Rimini. “Parlo con mio figlio ma non mi ascolta”. L’esperto: “Ecco che fare”

Rimini

«Parlo, parlo ma mio figlio non mi ascolta». Nella comunicazione quotidiana può capitare che un genitore abbia l’impressione di girare a vuoto inasprendo il senso di inadeguatezza. Come porre, allora, le basi per un dialogo costruttivo? Ne parliamo con Davide Moretti, psicologo e psicoterapeuta oltre che docente di Comunicazione nelle scuole superiori di Rimini. Un dialogo efficace con i figli, a suo avviso, si basa sull’osservazione e sull’ascolto attivo, riflettendo su cosa ci vuole dire il bambino, senza aggiungere altro né interrompere di continuo. Per riuscirci «occorre far leva sull’empatia e la creazione di un ambiente sicuro dove i figli si sentano liberi di esprimersi». Fondamentale anche «evitare giudizi e fornire risposte oneste, incoraggiando la condivisione di sentimenti ed esperienze».

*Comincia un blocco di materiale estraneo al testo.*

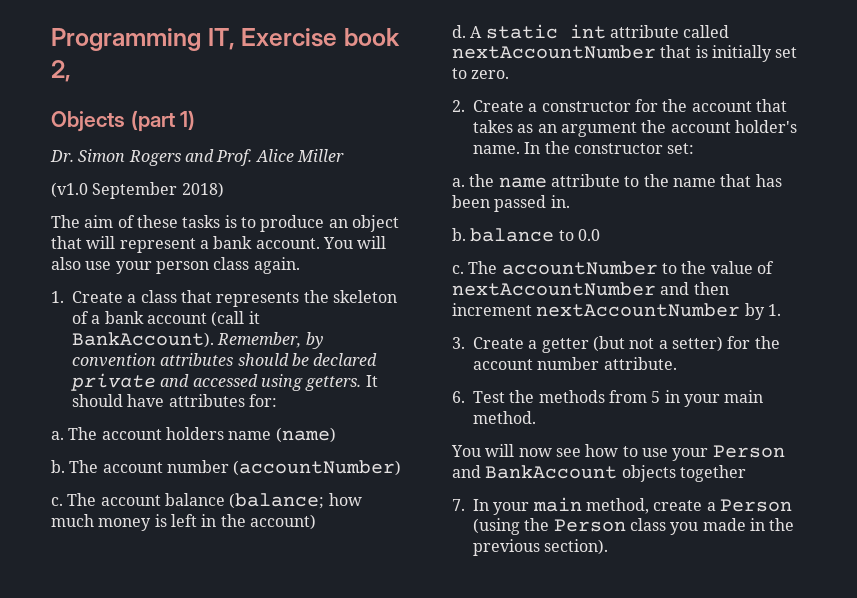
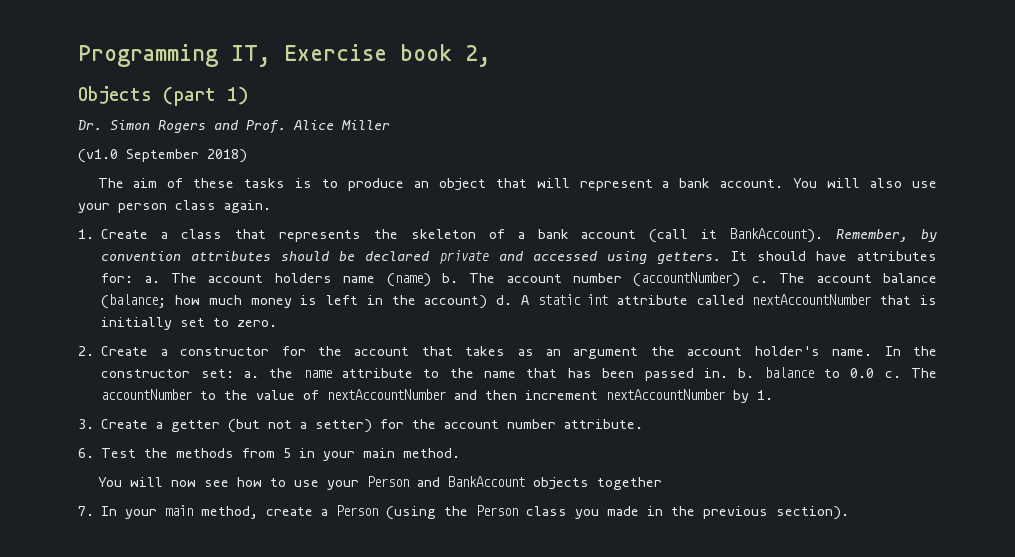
- It should have attributes for:
- a.
+ It should have attributes for: a.
- The account holders name (name)
- b.
+ The account holders name (name) b.
- The account number (accountNumber)
- c.
+ The account number (accountNumber) c.
- The account balance (balance; how much money is left in the account)
- d.
+ The account balance (balance; how much money is left in the account) d.
- In the constructor set:
- a. the name attribute to the name that has been passed in.
- b. balance to 0.0
- c.
+ In the constructor set: a. the name attribute to the name that has been passed in. b. balance to 0.0 c.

Moretti, come comunicare in modo efficace con i bambini nella prima infanzia?

«Il primo spunto di riflessione è quello di evitare la ridondanza. Ripetere qualcosa più volte non rende l’intervento verbale più efficace, ma lo riduce a noioso rumore di fondo. È bene partire dall’osservazione a distanza, che è già una forma di empatia, guardando nostro figlio mentre gioca o, al contrario, quando non sta facendo nulla di particolare. Un approccio, questo, che aiuta a capire cosa gli interessa e come si rapporta con gli altri».

Errori più comuni?

«La premessa è che anche i genitori imparano strada facendo e che, in questo momento storico, mettere al mondo un figlio in modo consapevole richiede coraggio. Detto questo, si ha ancora l’idea che educare significhi indurre i figli a fare qualcosa, come fossero una nostra appendice. Da questo approccio derivano vari scivoloni. Meglio puntare su poche regole ma chiare con i “no” del caso, perché la famiglia non può essere guidata dai figli, come fossero piccoli “re”».

Cosa esercita un peso insospettato nella comunicazione?

«A fare la differenza è anche il tono di voce che non deve essere monocorde, accusatorio né rassegnato in partenza. Evitiamo anche di scimmiottare il bambino parlando in modalità infantile. Scegliamo frasi brevi e semplici, ma senza gorgoglii o parole storpiate».

Nessun trattato sui massimi sistemi, dunque, quando ci tempestano di “perché”?

«Meglio puntare su esempi concreti. L’adulto, inoltre, deve anche sapere scegliere quando parlare evitando di farlo se è stanco o nervoso. Al contrario se i figli sono piccoli vanno accolti nei loro momenti di sfogo o di frustrazione senza bloccarli».

Per alcune famiglie le uscite con i figli sono fonte di stress...

«La chiave per la serenità, ad esempio durante le uscite al ristorante, non può essere concedere l’uso di telefonini o tablet ai più piccoli stroncando qualunque forma di comunicazione e quasi ipnotizzandoli. C’è chi teme di farli arrabbiare anche solo tentando, a un certo punto della serata, di riprendersi i dispositivi. Meglio portare album e matite invitando a fare il ritratto dei vari commensali giocando con l’immaginazione, qualità fondamentale anche per gli adulti, e entrando in relazione con gli altri».

Come aprire una breccia nei muri che tira su un adolescente? Spesso ci si limita a espressioni olofrastiche da “Svegliati” a “Tutto bene”: è una via da percorrere?

«Si deve partire da un rapporto di empatia e fiducia che poi aprirà al dialogo. Spesso un adolescente agisce d’impulso e un genitore deve aiutarlo a rileggere gli effetti delle sue azioni ma certi spazi personali vanno rispettati».

Invitare a rimettere a posto la propria stanza rischia di trasformarsi in scontro. Cosa ne pensa?

«Una volta assicurata l’igiene, bisogna rispettare il caos della camera di un adolescente che rappresenta anche il proprio mondo interiore. Anche i bambini, dopo aver giocato nella loro stanza, hanno il diritto di lasciare i balocchi dove vogliono. Per gli altri ambienti della casa, varranno invece regole diverse».

Passiamo al calvario dei compiti. Come affrontarlo?

«Anziché fare lo sceriffo, bisogna educare i bambini alla passione. Così si eviteranno tendenze depressive future e apatia. Nei casi più gravi è bene rivolgersi a un professionista oppure garantire esperienze fuori dal nucleo familiare. Chi non è tagliato per lo studio, infine, può qualificarsi in un mestiere dopo aver assolto all’obbligo formativo fino ai 16 anni. Studiare per accontentare i parenti fa spegnere qualsiasi potenzialità anziché vederla fiorire».